(Edit tracking data)

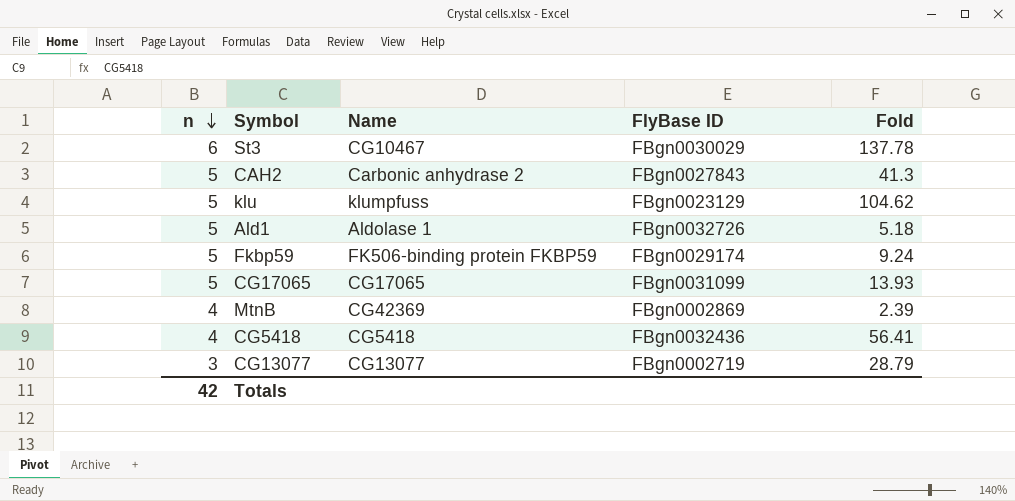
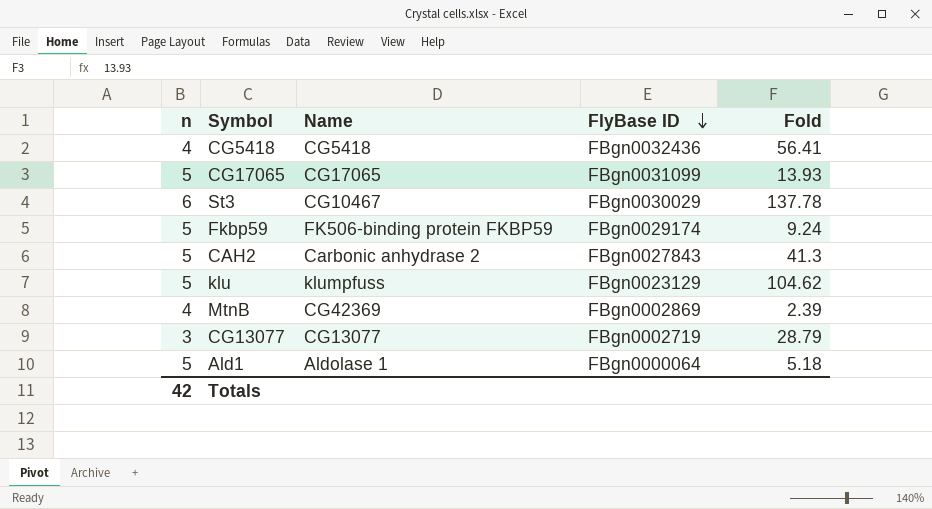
row order: n descending -> FlyBase ID descending
Ald1 | FlyBase ID: FBgn0032726 -> FBgn0000064

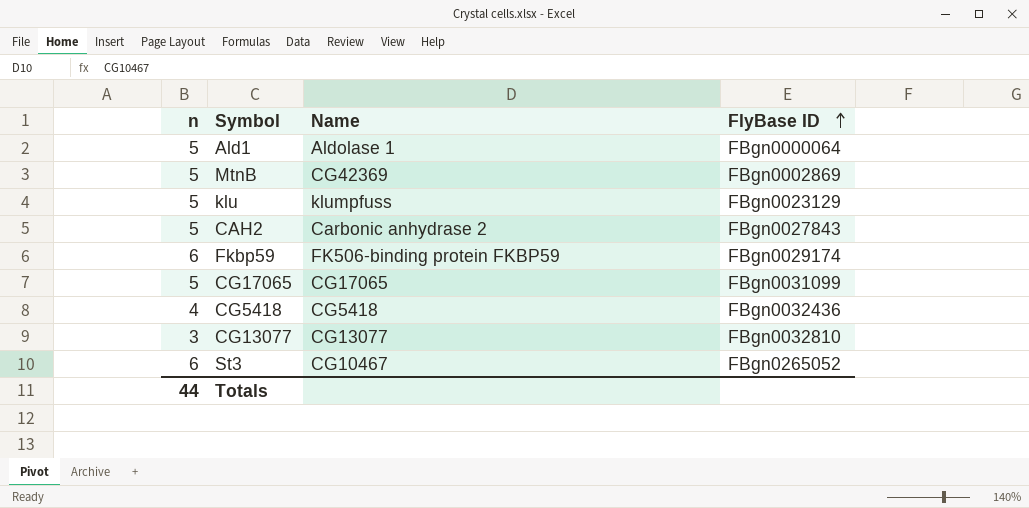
row order: FlyBase ID descending -> FlyBase ID ascending
column Fold | position: 5 -> none
MtnB | n: 4 -> 5
Fkbp59 | n: 5 -> 6
CG13077 | FlyBase ID: FBgn0002719 -> FBgn0032810
St3 | FlyBase ID: FBgn0030029 -> FBgn0265052
Totals | n: 42 -> 44

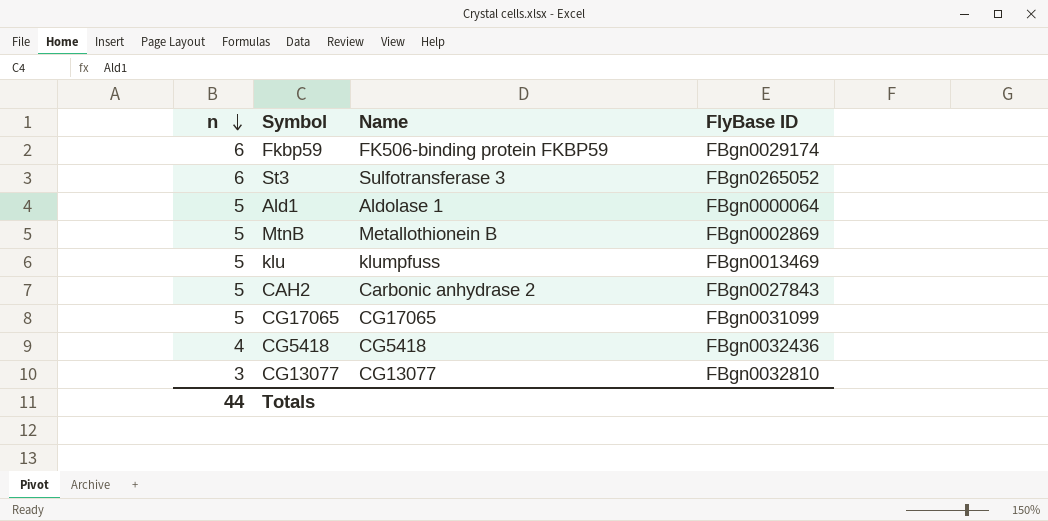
row order: FlyBase ID ascending -> n descending
St3 | Name: CG10467 -> Sulfotransferase 3
MtnB | Name: CG42369 -> Metallothionein B
klu | FlyBase ID: FBgn0023129 -> FBgn0013469

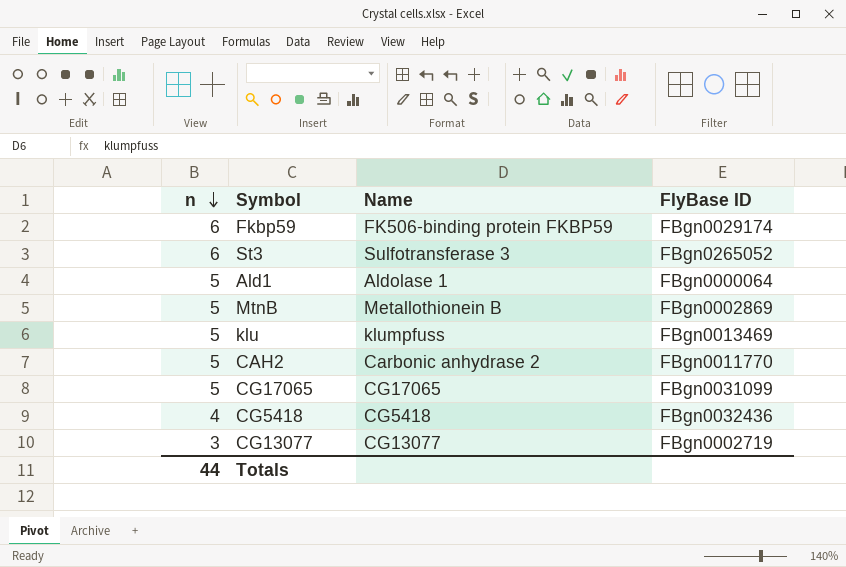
CAH2 | FlyBase ID: FBgn0027843 -> FBgn0011770
CG13077 | FlyBase ID: FBgn0032810 -> FBgn0002719

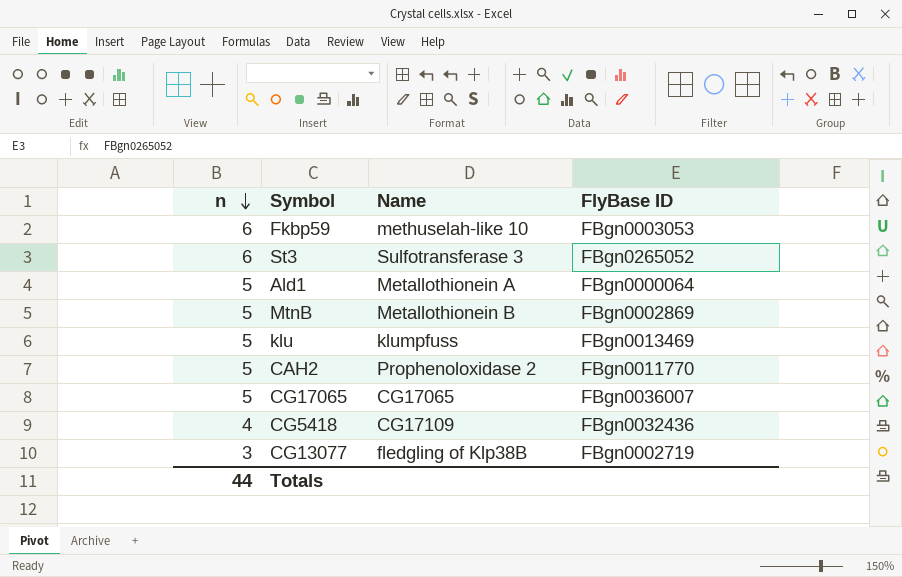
Fkbp59 | Name: FK506-binding protein FKBP59 -> methuselah-like 10
Fkbp59 | FlyBase ID: FBgn0029174 -> FBgn0003053
Ald1 | Name: Aldolase 1 -> Metallothionein A
CAH2 | Name: Carbonic anhydrase 2 -> Prophenoloxidase 2
CG17065 | FlyBase ID: FBgn0031099 -> FBgn0036007
CG5418 | Name: CG5418 -> CG17109
CG13077 | Name: CG13077 -> fledgling of Klp38B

— Exercise —
Please transcribe, word for word, every line from the one containing "MtnB | Name: CG42369 -> Metallothionein B" through the last line of the records, both included, and leave the pictures out.

— Written solution —
MtnB | Name: CG42369 -> Metallothionein B
klu | FlyBase ID: FBgn0023129 -> FBgn0013469

CAH2 | FlyBase ID: FBgn0027843 -> FBgn0011770
CG13077 | FlyBase ID: FBgn0032810 -> FBgn0002719

Fkbp59 | Name: FK506-binding protein FKBP59 -> methuselah-like 10
Fkbp59 | FlyBase ID: FBgn0029174 -> FBgn0003053
Ald1 | Name: Aldolase 1 -> Metallothionein A
CAH2 | Name: Carbonic anhydrase 2 -> Prophenoloxidase 2
CG17065 | FlyBase ID: FBgn0031099 -> FBgn0036007
CG5418 | Name: CG5418 -> CG17109
CG13077 | Name: CG13077 -> fledgling of Klp38B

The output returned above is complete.